Ironically US lawyers noted a pattern in new pet custody matters of disputes between partners with no children, or fewer than average. Owners had become particularly invested in the “Fur Baby” and given it a status in the family that the courts do not recognise.

And while it seems logical that the beloved family pet is not the same as the couch – and in fact there are laws in Australia making it illegal for us to treat animals cruelly, while you can do what you want to your couch – is it a good idea to legalise custody options for pets?

Ugly acrimonious battles over children are something no one wants to be part of, is it really sensible to extend that to pets? And if we do, is a dog the same as a guinea pig? In one reported case in the UK, a couple argued over a pet rabbit for so long, the rabbit died before the proceedings were resolved.

You will have a much better chance of negotiating an arrangement with the pets between you and your ex out of court.
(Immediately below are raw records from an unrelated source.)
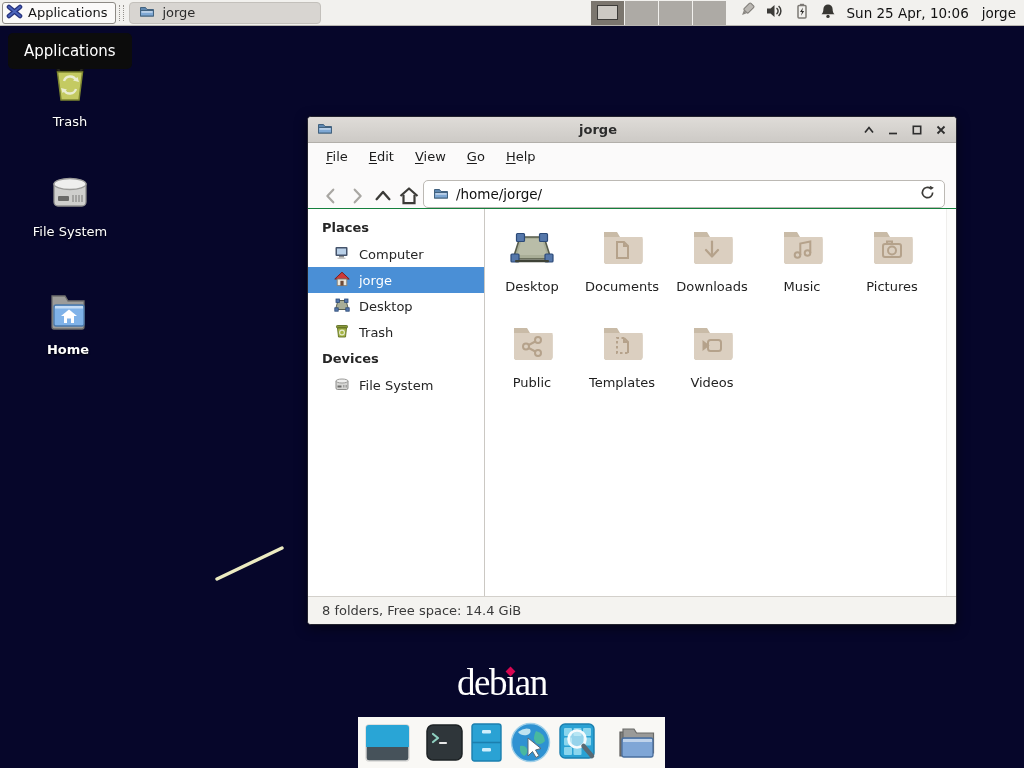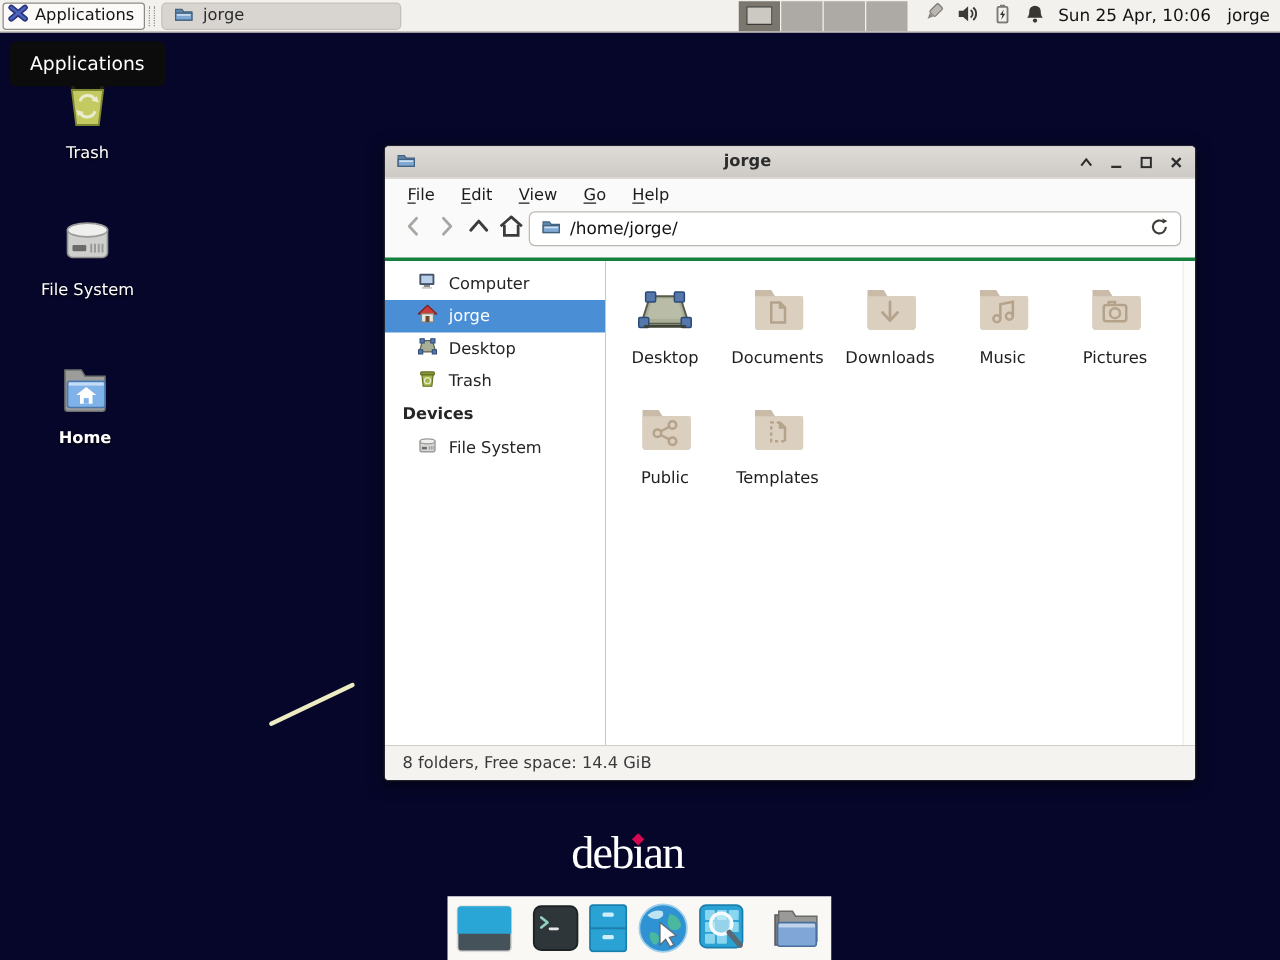"/home/jorge/" .toolbar { align-items: flex-start -> flex-end; border-bottom: 3px solid #15803d -> 1px solid #15803d }
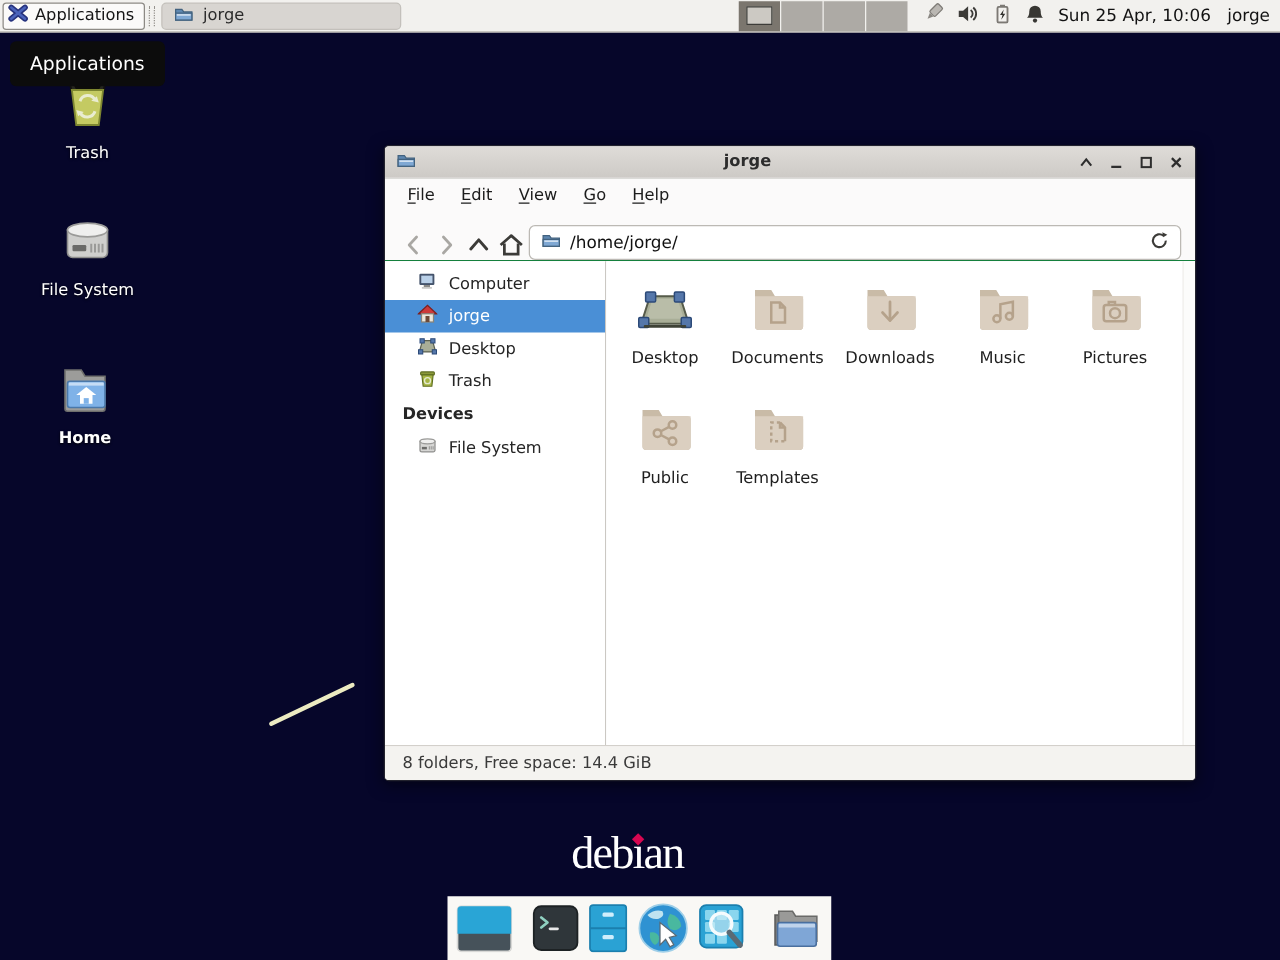"Places" div.shead { html: none -> <div>Places</div> }
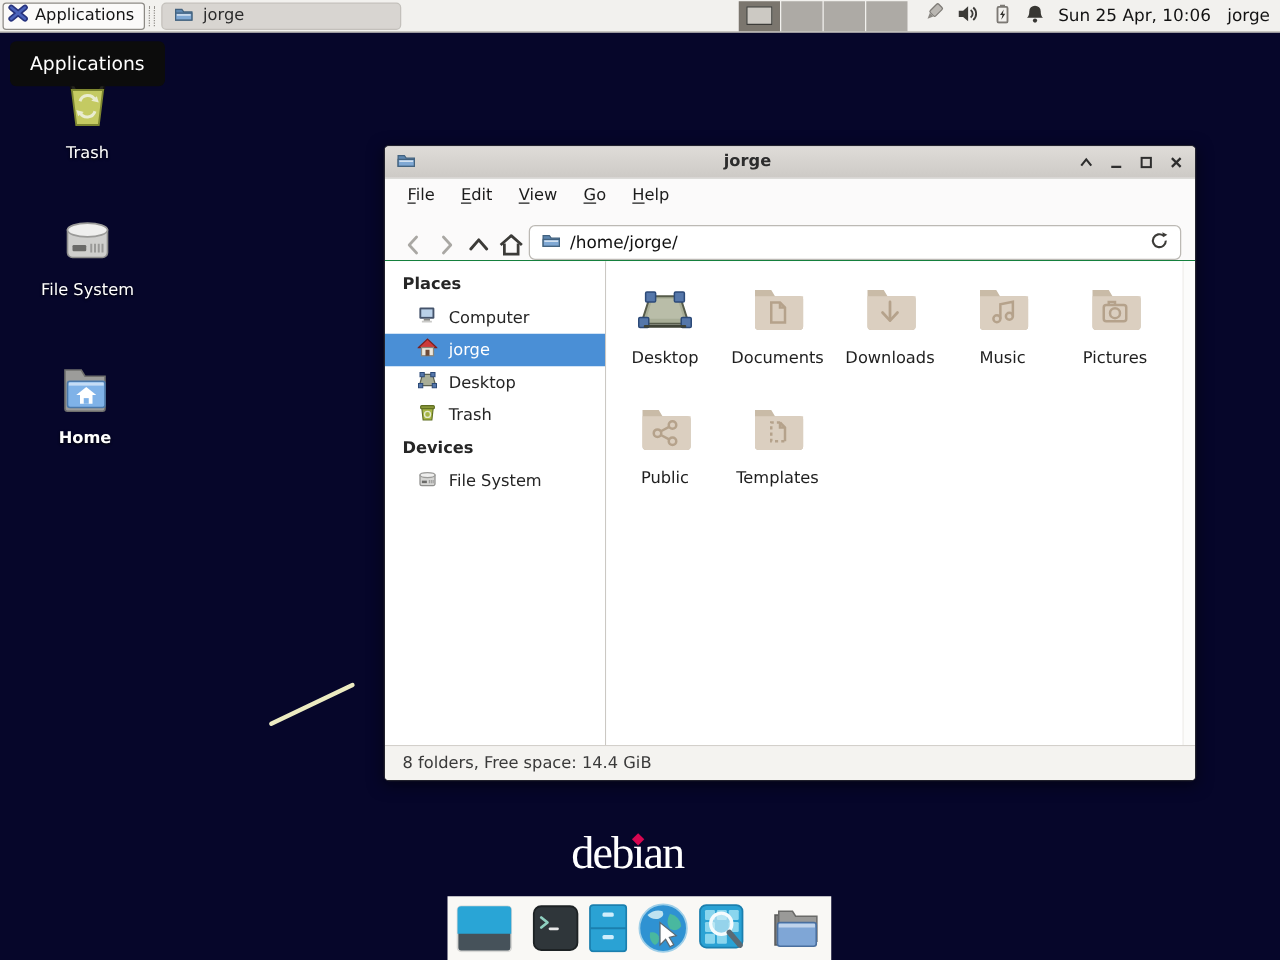"Videos" div.cell { html: none -> <div> <span> <svg> <path></path> <path></path> <g> <rect></rect> <polygon></polygon> </g> </svg> </span> <span>Videos</span> </div> }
In a mediation or negotiation process your emotional investment in your pet can be taken into account. Where you are living post separation – in a bigger or smaller house – and how much you are working, can all be considered and negotiated in terms of the best interests of your pet. Arrangements can be negotiated that the court would simply not consider.

If your pets are your babies – you can treat them the same way after your relationship has broken down. Don’t let them become another pawn in the fight. You have it within your power to deal with it in practical terms – just remember if you chose the other way, the court won’t.